List of Publications:

  • “Classifying Malicious Activities in Honeynets using Entropy and Volume‐based Thresholds”, Mohammed H Sqalli, Syed Naeem Firdous, Khaled Salah, and Marwan Abu‐Amara. Security and Communication Networks, John Wiley & Sons, Ltd, July 2012.
  • “A Selective Parameter-based Evolutionary Technique for Network Intrusion Detection”, Zubair A. Baig, Saad Khan, Saif Ahmed, and Mohammed Sqalli. The 11th International Conference on Intelligent Systems Design and Applications (ISDA), Córdoba, Spain, November 22-24, 2011.
  • “An Entropy and Volume-based Approach for Identifying Malicious Activities in Honeynet Traffic,” Mohammed H. Sqalli, Syed Naeem Firdous, Zubair A. Baig, and Farag Azzedin. The International Conference on Cyberworlds, Banff, Alberta, Canada, October 4-6, 2011.
  • “Clustering-based Malicious Traffic Analysis for Honeynet Deployments,” Mohammed H. Sqalli, Syed Naeem Firdous, Zubair A. Baig, and Farag Azzedin. To be submitted.
  • “Identifying Malicious Activities in Honeynet Data using DBSCAN Clustering,” Mohammed H. Sqalli and Shoieb Arshad. To be submitted.
  • “Identifying Malicious Activities in Honeynet Data using Hierarchical Clustering,” Mohammed H. Sqalli and Shoieb Arshad. To be submitted.
  • “Identifying Scanning Activities in Honeynet Data using Data Mining,” Mohammed H. Sqalli, Shoieb Arshad, Mohammad Khalaf, and Khaled Salah, 3rd International Conference on Computational Intelligence, Communication Systems and Networks, CICSyN2011, Bali, Indonesia, July 26, 2011-July 28, 2011.

Presentations:

  • Talk by Zubair A. Baig about “A Selective Parameter-based Evolutionary Technique for Network Intrusion Detection”, The 11th International Conference on Intelligent Systems Design and Applications (ISDA), Córdoba, Spain, November 22-24, 2011.
  • Talk by Mohammed H. Sqalli on October 5th, 2011 about “An Entropy and Volume-based Approach for Identifying Malicious Activities in Honeynet Traffic,” in the International Conference on Cyberworlds, Banff, Alberta, Canada, October 4-6, 2011.

GOALS

We have achieved our main goals for the last year which were to deploy honeypots on the KFUPM campus, collect traces, and improve the techniques developed last year for analyzing Honeynet traffic.
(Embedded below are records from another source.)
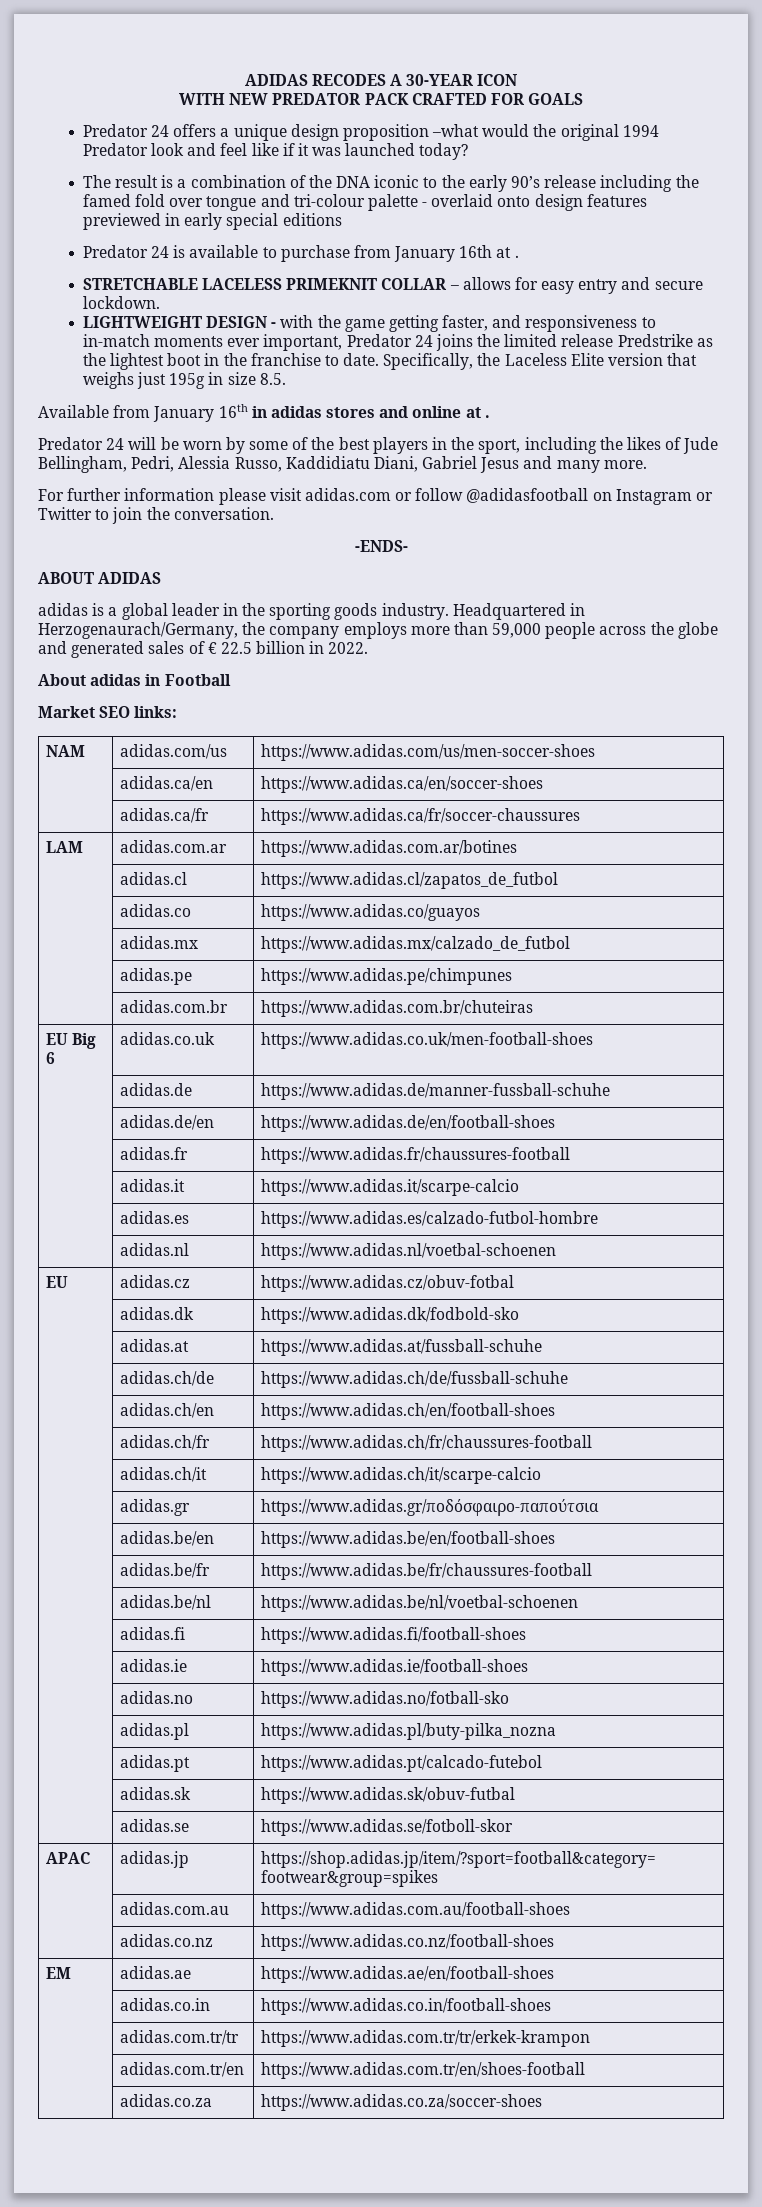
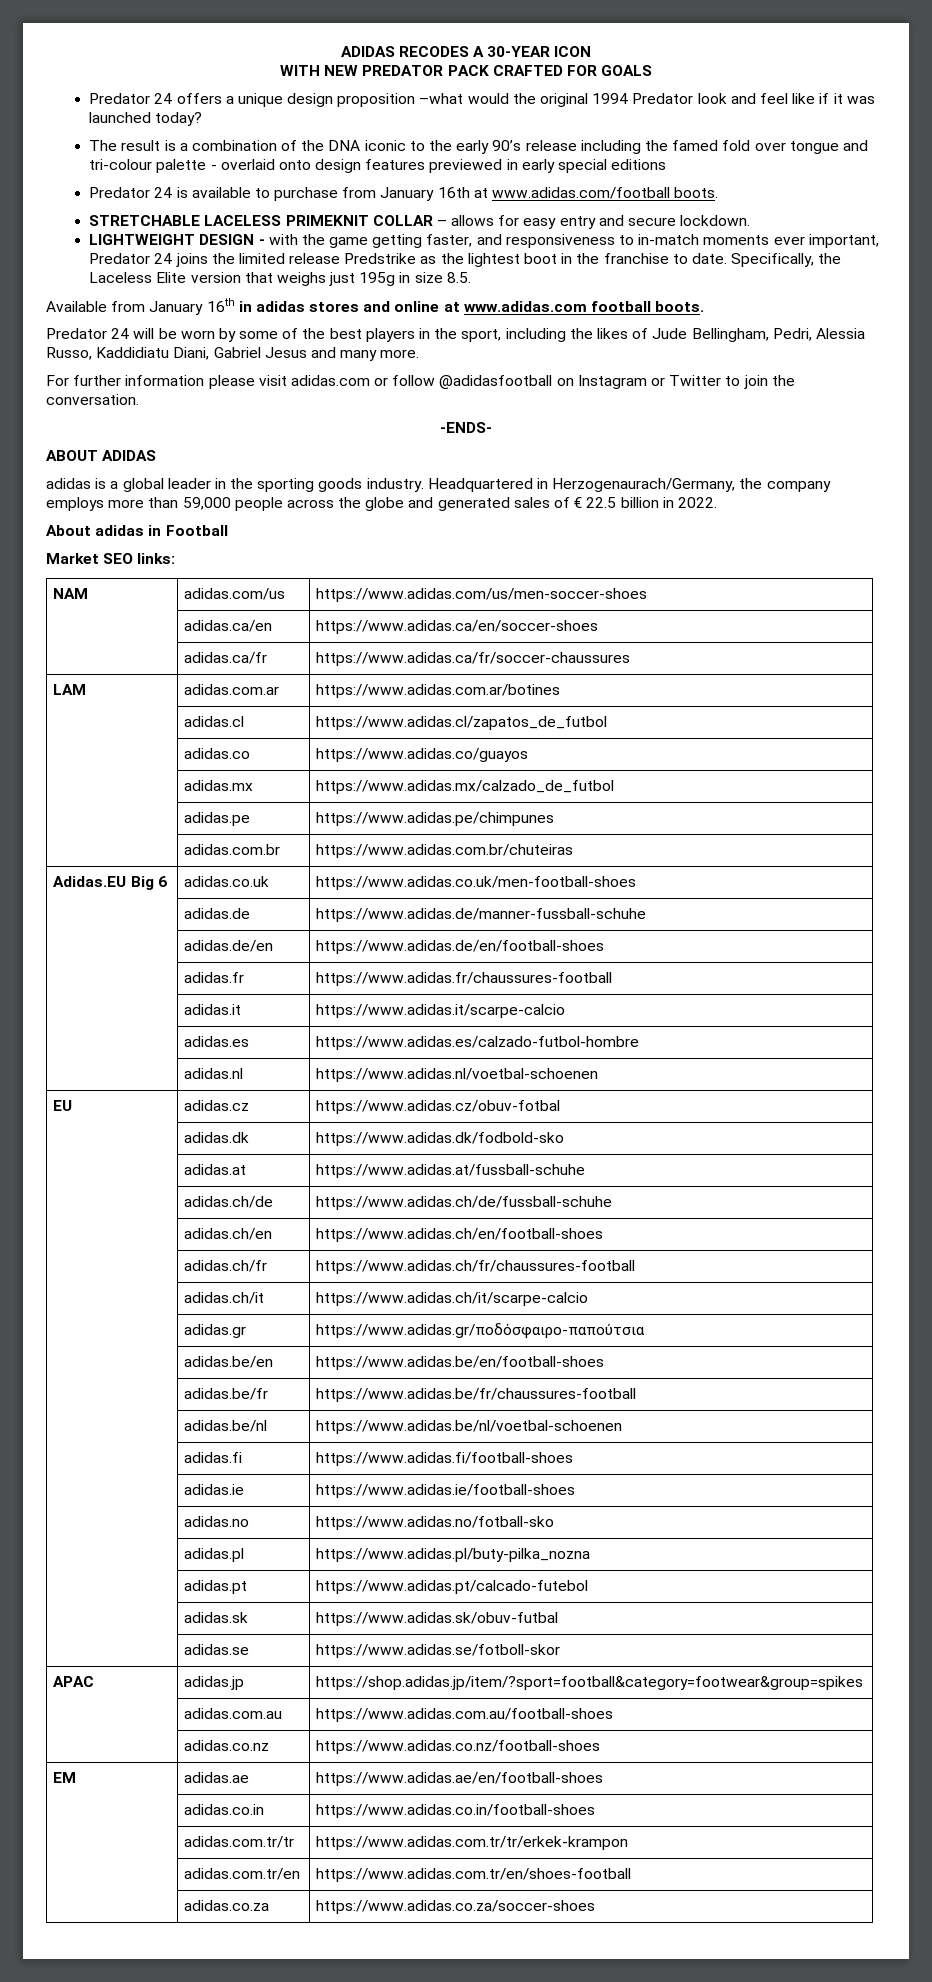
- Predator 24 is available to purchase from January 16th at .
+ Predator 24 is available to purchase from January 16th at www.adidas.com/football boots.
- Available from January 16th in adidas stores and online at .
+ Available from January 16th in adidas stores and online at www.adidas.com football boots.
- EU Big 6 | adidas.co.uk | https://www.adidas.co.uk/men-football-shoes
+ Adidas.EU Big 6 | adidas.co.uk | https://www.adidas.co.uk/men-football-shoes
For the next year, our goal is to improve the techniques developed for analyzing Honeynet traffic.

MISC ACTIVITIES

We have achieved the first position of the “academic track” in the national completion for Open Source (Motah), which was held at King Abdulaziz City for Science and Technology (KACST), Riyadh, Saudi Arabia, on February 27th, 2012. Motah is a national contest and award organized by KACST and offered to national organizations with the highest adoption of Open Source Software (OSS). Raed Al-Shaikh presented a project titled “Towards Simulating a Virtual Distributed Honeynet”, which was completed jointly with Azzat Al-Sadi, and which was supervised by Mohammed H. Sqalli. The aim of the project is to build an IT surveillance network in the KFUPM Campus at minimal cost.

ACKNOWLEDGMENT

The Saudi Honeynet (SAHNET) research project was sponsored by King Abdulaziz City for Science and Technology (KACST) under the First Five Year National Science, Technology, & Innovation Plan (NSTIP).